Question of how to win hangs over California GOP meeting

Jack Chang - Sacramento Bee

March 15, 2010 02:54 PM

SANTA CLARA – As hundreds of Republicans wrapped up their state party's convention Sunday optimistic about victory in November, one stubborn question lingered over the weekend's festivities: How to rebuild the party after a string of crushing election defeats?

The party delegates who hobnobbed and partied here clearly hoped that voter dissatisfaction with the economy and political gridlock would translate into Republican victories both in California and nationwide.

"Fellow Republicans, this is our year," former state party chairman Shawn Steel told the convention Sunday. "Let's embrace it, let's celebrate it."

Yet candidate after candidate, both conservative and moderate, also scolded Republican leaders for straying from the party's core fiscal values. Without change, they warned, Republicans could fall back to the lows of 2008, when they lost control of the White House and remained a minority in Congress and the state Legislature.

How the party should change, however, and build on recent victories in Massachusetts, Virginia and New Jersey was a subject of hot debate.

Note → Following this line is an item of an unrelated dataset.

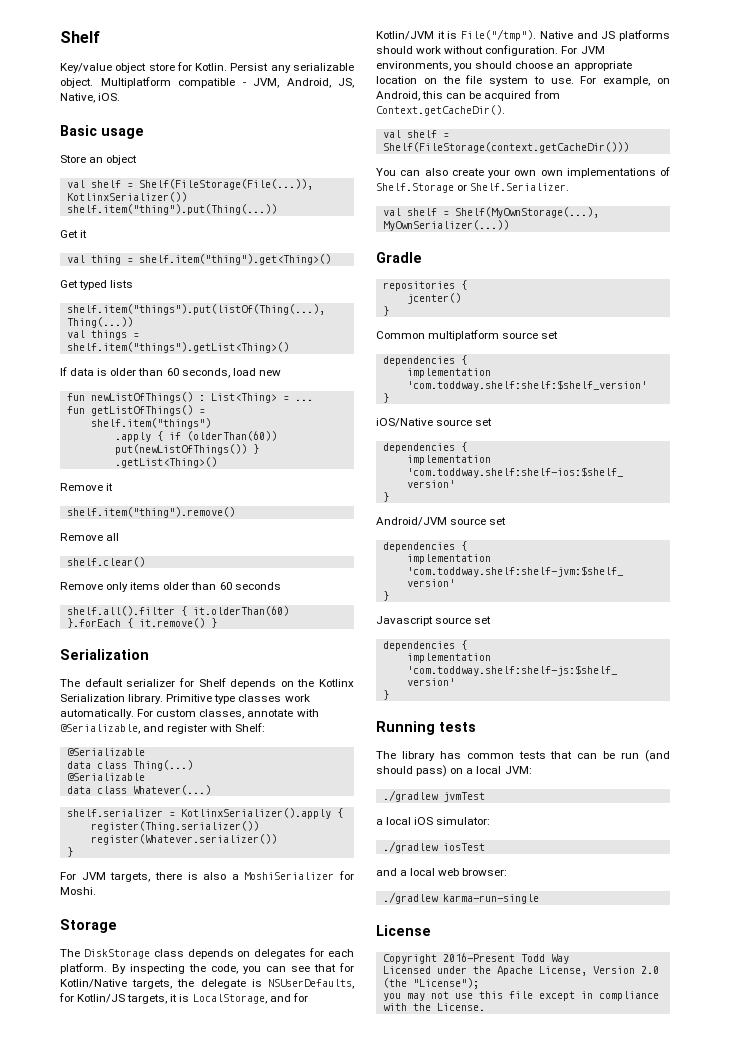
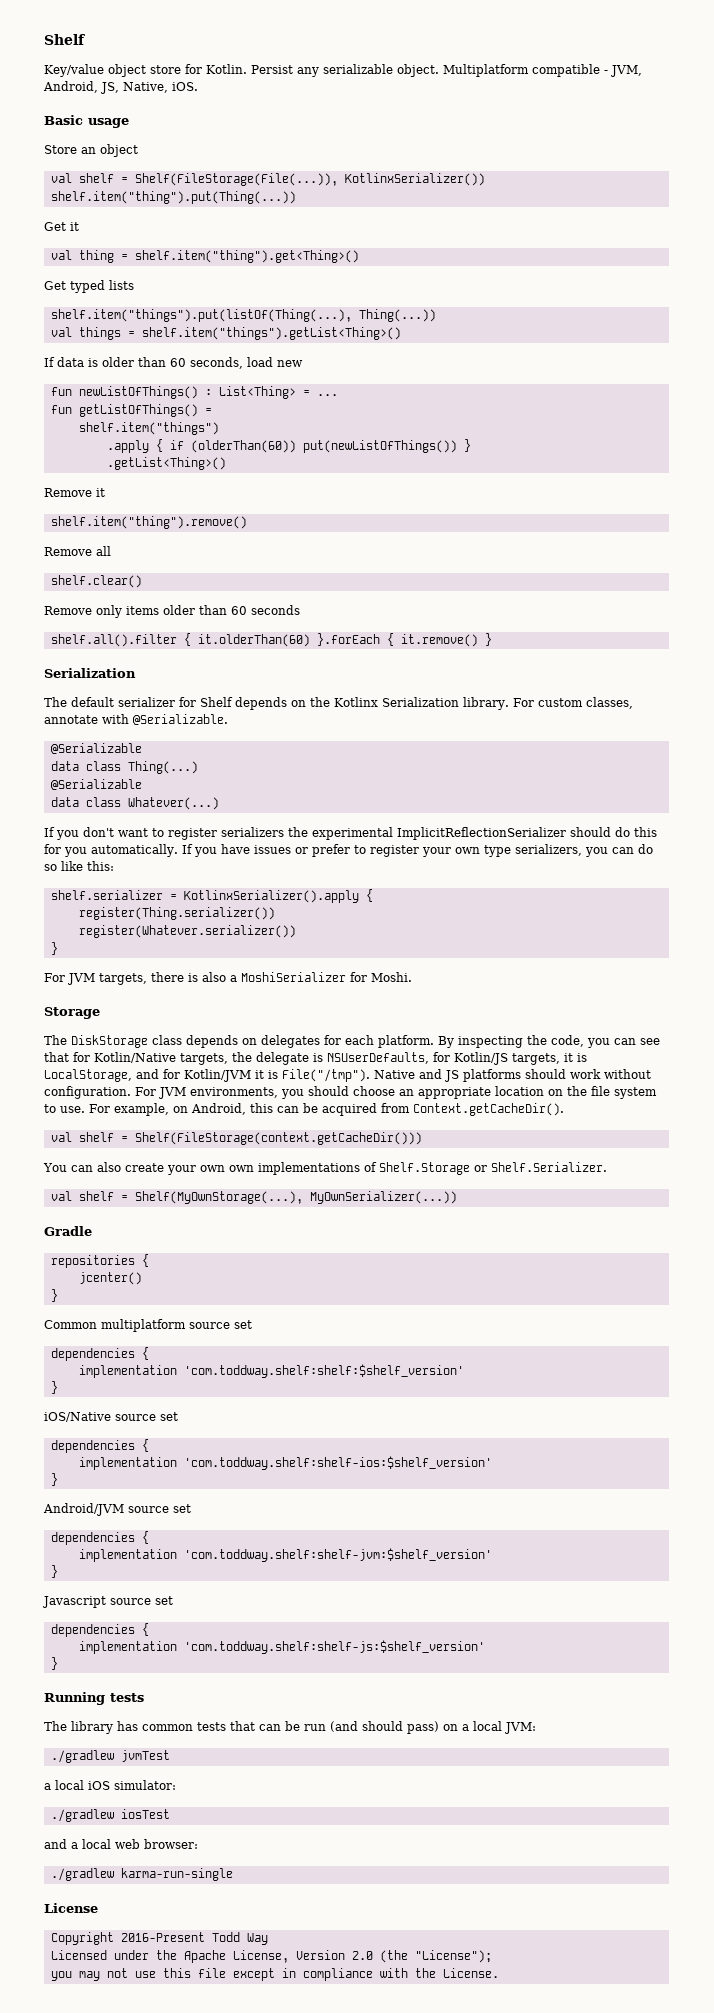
- Primitive type classes work automatically.
- For custom classes, annotate with @Serializable, and register with Shelf:
+ For custom classes, annotate with @Serializable.
+ If you don't want to register serializers the experimental ImplicitReflectionSerializer should do this for you automatically. If you have issues or prefer to register your own type serializers, you can do so like this:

Conservatives such as U.S. Senate candidate Chuck DeVore of Irvine, and supporters of the tea party activist movement, slammed the Bush and Schwarzenegger administrations for increasing public spending and expanding the size of government.

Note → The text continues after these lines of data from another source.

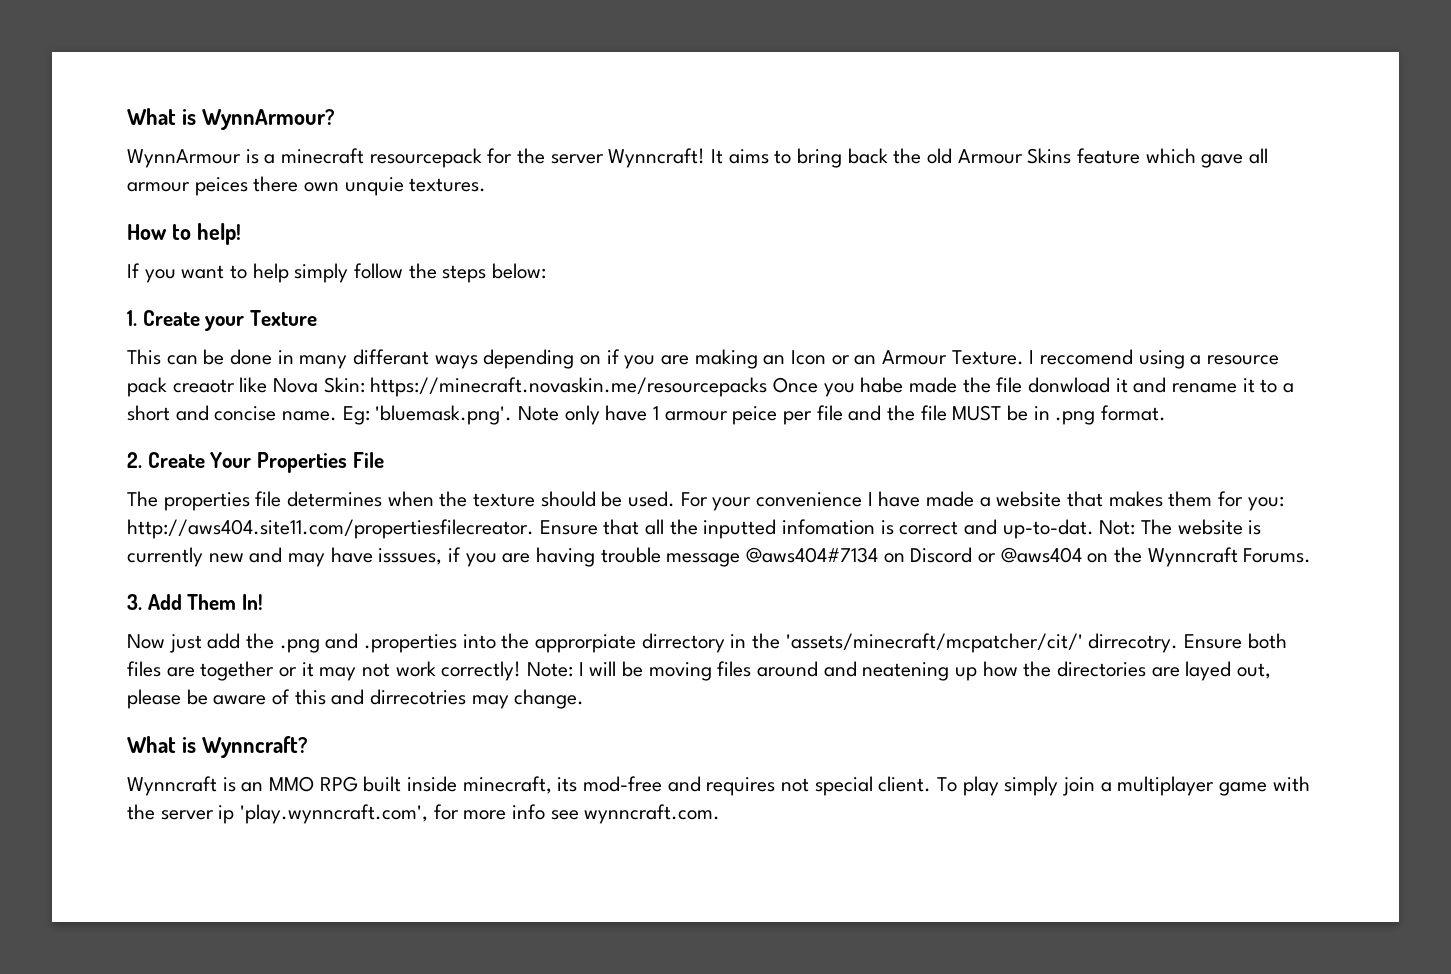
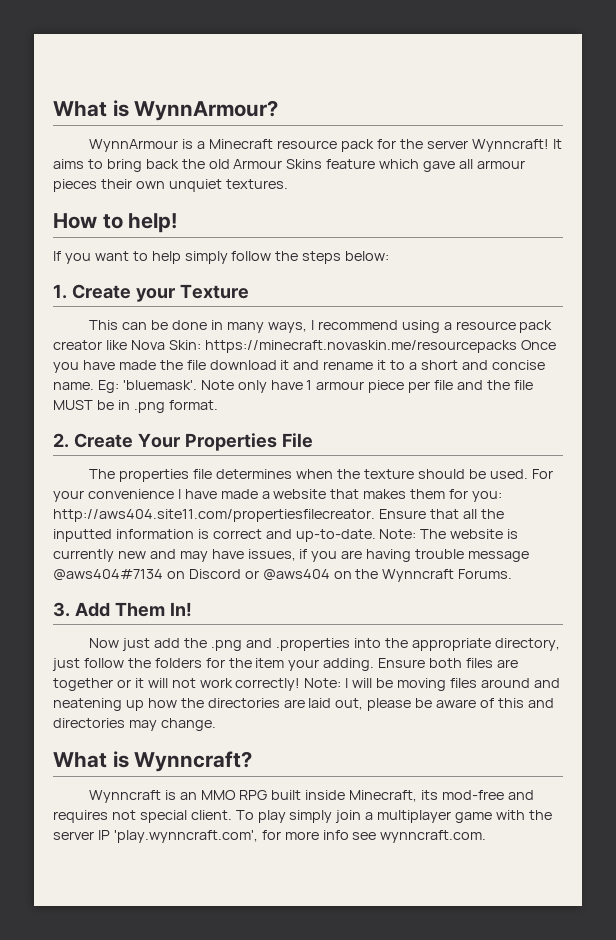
- WynnArmour is a minecraft resourcepack for the server Wynncraft!
+ WynnArmour is a Minecraft resource pack for the server Wynncraft!
- It aims to bring back the old Armour Skins feature which gave all armour peices there own unquie textures.
+ It aims to bring back the old Armour Skins feature which gave all armour pieces their own unquiet textures.
- This can be done in many differant ways depending on if you are making an Icon or an Armour Texture. I reccomend using a resource pack creaotr like Nova Skin: https://minecraft.novaskin.me/resourcepacks Once you habe made the file donwload it and rename it to a short and concise name.
+ This can be done in many ways, I recommend using a resource pack creator like Nova Skin: https://minecraft.novaskin.me/resourcepacks Once you have made the file download it and rename it to a short and concise name.
- Eg: 'bluemask.png'. Note only have 1 armour peice per file and the file MUST be in .png format.
+ Eg: 'bluemask'. Note only have 1 armour piece per file and the file MUST be in .png format.
- For your convenience I have made a website that makes them for you: http://aws404.site11.com/propertiesfilecreator. Ensure that all the inputted infomation is correct and up-to-dat. Not: The website is currently new and may have isssues, if you are having trouble message @aws404#7134 on Discord or @aws404 on the Wynncraft Forums.
+ For your convenience I have made a website that makes them for you: http://aws404.site11.com/propertiesfilecreator. Ensure that all the inputted information is correct and up-to-date. Note: The website is currently new and may have issues, if you are having trouble message @aws404#7134 on Discord or @aws404 on the Wynncraft Forums.
- Now just add the .png and .properties into the approrpiate dirrectory in the 'assets/minecraft/mcpatcher/cit/' dirrecotry.
+ Now just add the .png and .properties into the appropriate directory, just follow the folders for the item your adding.
- Ensure both files are together or it may not work correctly!
+ Ensure both files are together or it will not work correctly!
- Note: I will be moving files around and neatening up how the directories are layed out, please be aware of this and dirrecotries may change.
+ Note: I will be moving files around and neatening up how the directories are laid out, please be aware of this and directories may change.
- Wynncraft is an MMO RPG built inside minecraft, its mod-free and requires not special client.
+ Wynncraft is an MMO RPG built inside Minecraft, its mod-free and requires not special client.
- To play simply join a multiplayer game with the server ip 'play.wynncraft.com', for more info see wynncraft.com.
+ To play simply join a multiplayer game with the server IP 'play.wynncraft.com', for more info see wynncraft.com.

"What we have in 2010 is what I believe is a great opportunity and a danger for us Republicans," DeVore said. "We have to look at our failures in the last few election cycles and look at why it was we lost the trust of the American people."

Moderate Republicans warned that the party had drifted too far to the right and alienated ethnic groups needed to win elections — especially in California, where Republicans make up less than 31 percent of registered voters.

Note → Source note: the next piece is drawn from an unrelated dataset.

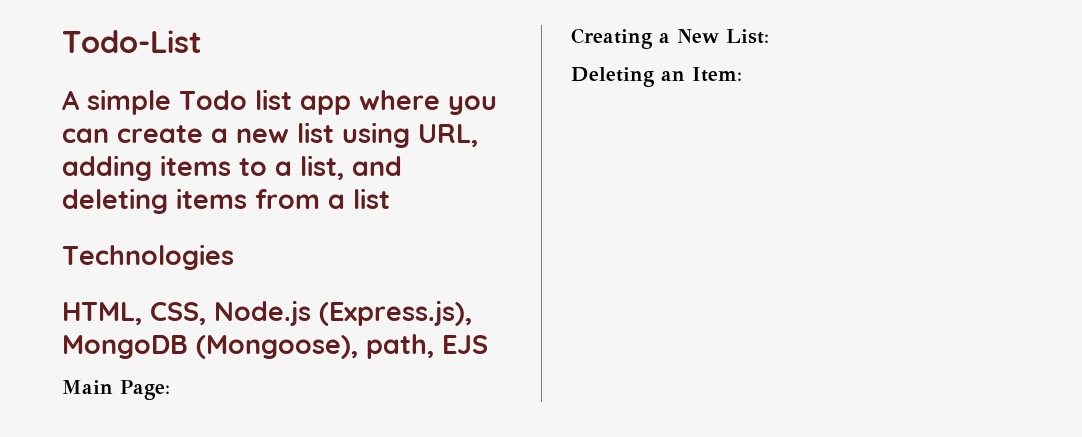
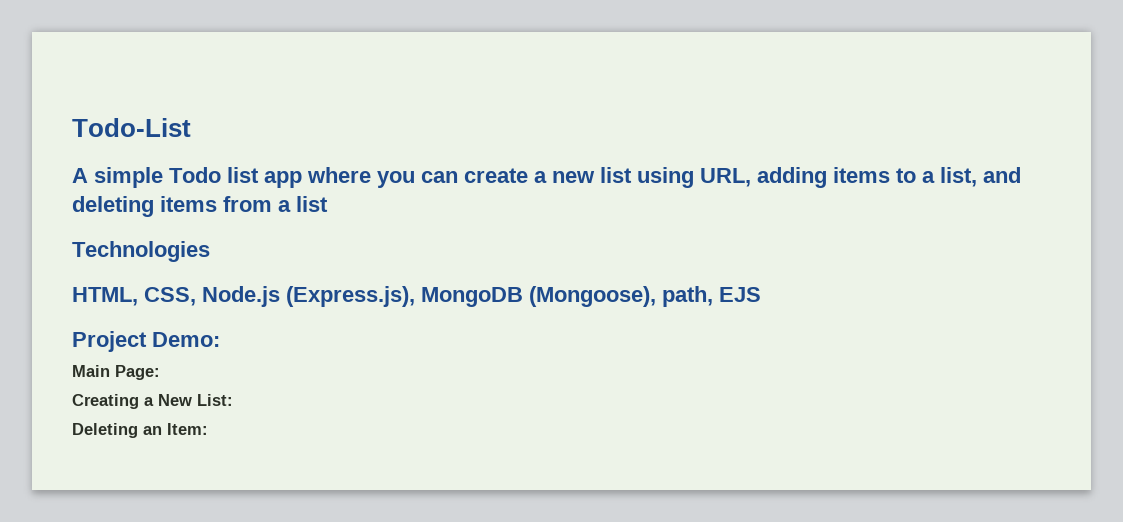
+ Project Demo:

That message was delivered most potently by state Sen. Abel Maldonado of Santa Maria, who told the convention that Republicans needed to communicate their message of fiscal prudence and economic self-determination to Latinos, who he said share Republican stands on many issues. Instead, Maldonado lamented, gubernatorial candidates Steve Poizner and Meg Whitman unveiled harder stands on illegal immigrants during the convention, which could alienate Latino voters.

"If we don't tell the fastest-growing population what our values are, I can guarantee you that the other party will, and we're not going to like what they tell them about us," Maldonado said.